### Prompt
Output the data below exactly, without images.

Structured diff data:
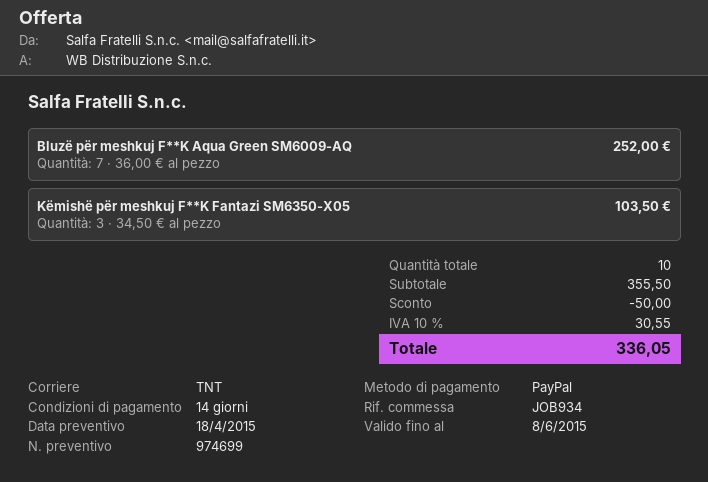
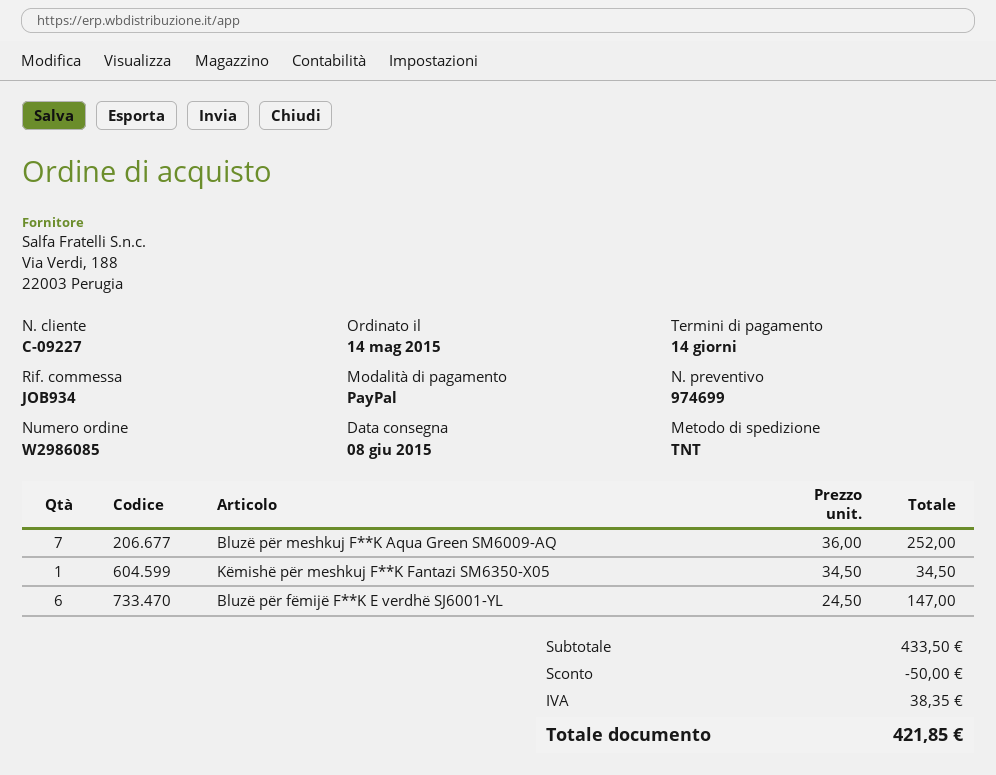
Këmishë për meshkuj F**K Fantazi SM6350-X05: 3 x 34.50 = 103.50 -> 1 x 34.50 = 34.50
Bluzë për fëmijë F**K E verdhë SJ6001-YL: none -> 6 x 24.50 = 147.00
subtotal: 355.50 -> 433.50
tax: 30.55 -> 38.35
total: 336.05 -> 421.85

### Solution to the problem
Këmishë për meshkuj F**K Fantazi SM6350-X05: 3 x 34.50 = 103.50 -> 1 x 34.50 = 34.50
Bluzë për fëmijë F**K E verdhë SJ6001-YL: none -> 6 x 24.50 = 147.00
subtotal: 355.50 -> 433.50
tax: 30.55 -> 38.35
total: 336.05 -> 421.85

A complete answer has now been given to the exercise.